All respect and no restraint

Untwisting McWhorter's Watts rant

LATER: When you're done, please read this as well

Let me start by explaining something McWhorter said had always confused white people.

The eternal question about the riots has been: Why did they happen just then? Leaders like Martin Luther King were baffled about this at the time, and the question is still relevant to assessing the black condition. In 1965, black Americans had been dealing with the short end of the stick for almost 400 years. If black American history from the early 1600s to 2005 could be condensed to 24 hours, then these riots took place at 10 p.m. Why not before?

You need to understand the excitement in the Black community at the time. They had been working for generations toward full citizenship, and after World War II, the Montgomery Bus Boycott, Brown vs.

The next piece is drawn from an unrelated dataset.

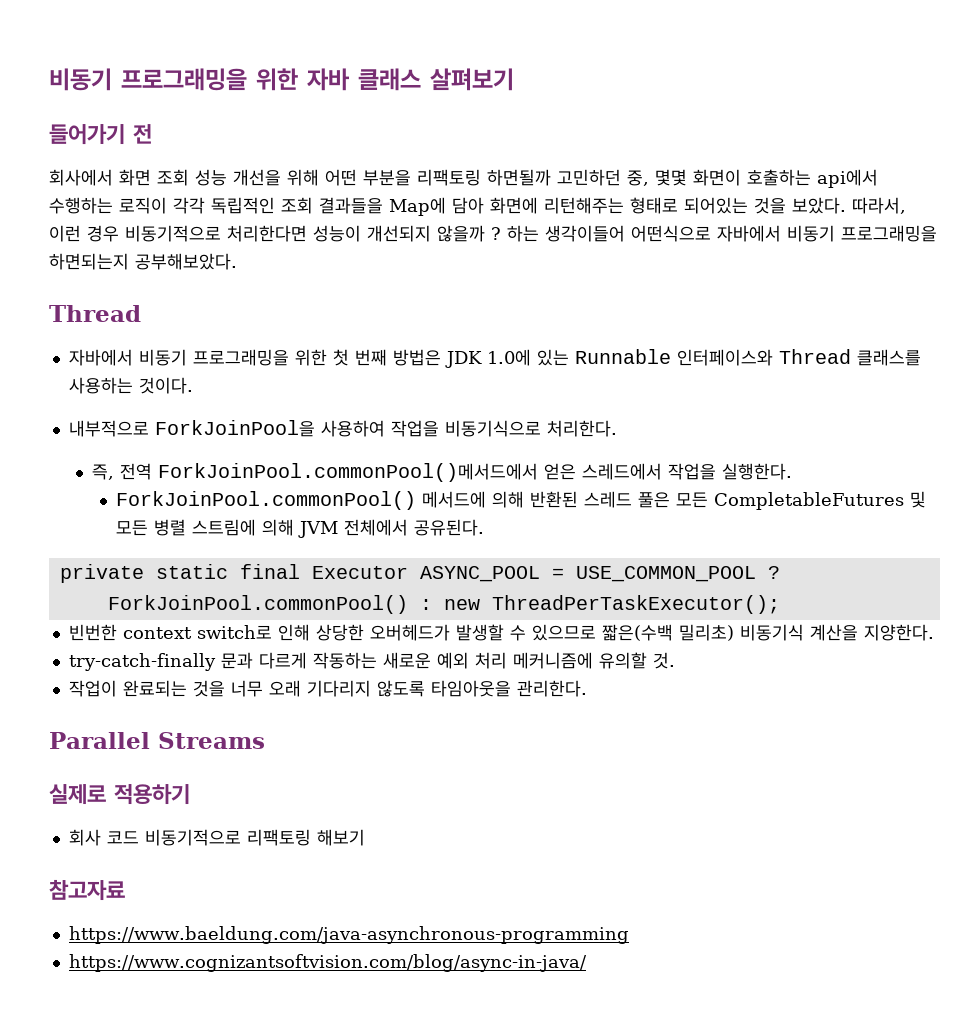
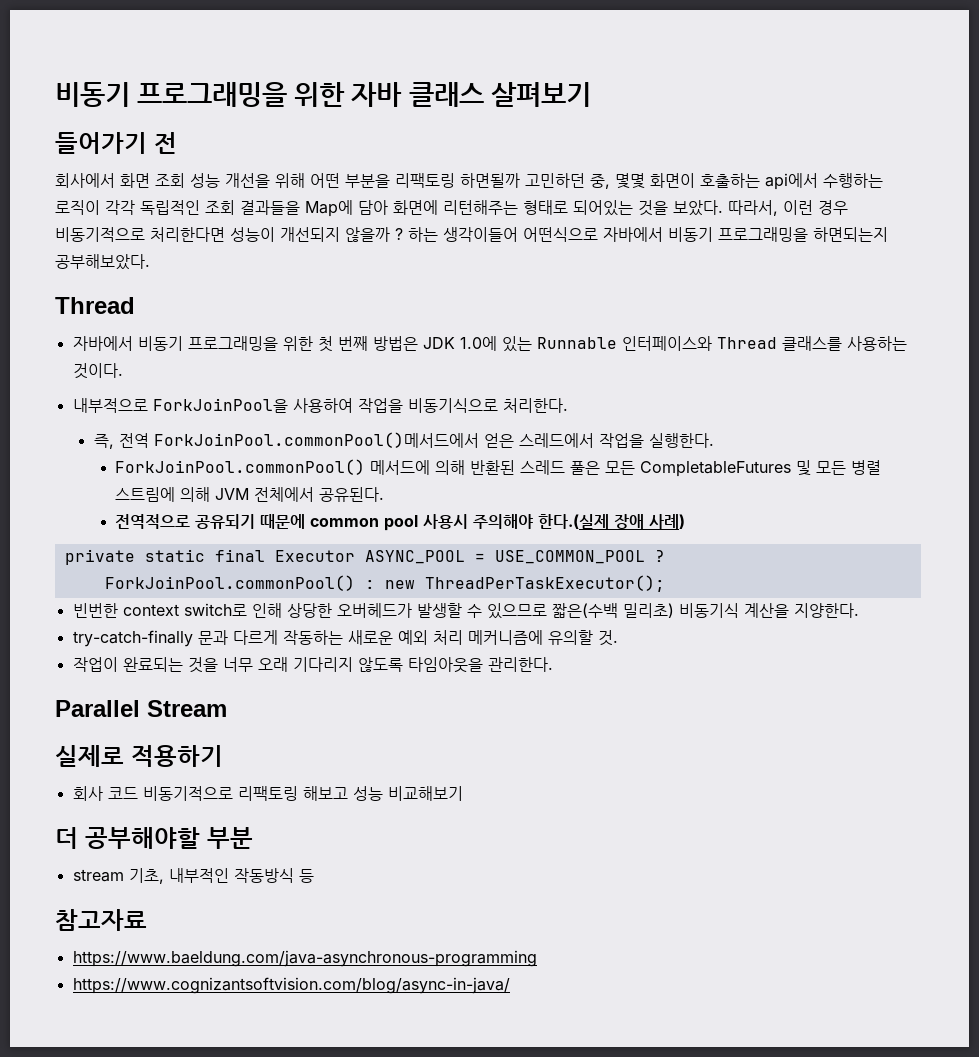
(485, 527) none -> [114,514,685,531] // 전역적으로 공유되기 때문에 common pool 사용시 주의해야 한다.(실제 장애 사례)
[157,732,265,749] Streams -> [147,700,227,717] Stream
[316,829,365,846] 해보기 -> [302,786,463,801] [55,827,253,849] [72,868,314,884] 해보고 성능 비교해보기 // 더 공부해야할 부분 // stream 기초, 내부적인 작동방식 등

Board of Education, they really felt they were making progress.

THE SUMMER OF '63

Several years before 1963, the African American community had adopted the motto "Free by '63". And by 1963, a hundred years after the Emancipation Proclamation, the civil rights movement had made much progress: lunch counters and other public accommodations had become integrated and the Kennedy administration announced new civil rights proposals.

Birmingham had made it clear that the fight of the Negro could be won if he moved that fight out to the sidewalks and the streets, down to the city halls and the city jails and -- if necessary -- into the martyred heroism of Medgar Evers. The Negro revolution in the South had come of age. It was mature. It was courageous. It was epic -- and it was in the American tradition, a much delayed salute to the Bill of Rights, the Declaration of Independence, the Constitution and the Emancipation Proclamation.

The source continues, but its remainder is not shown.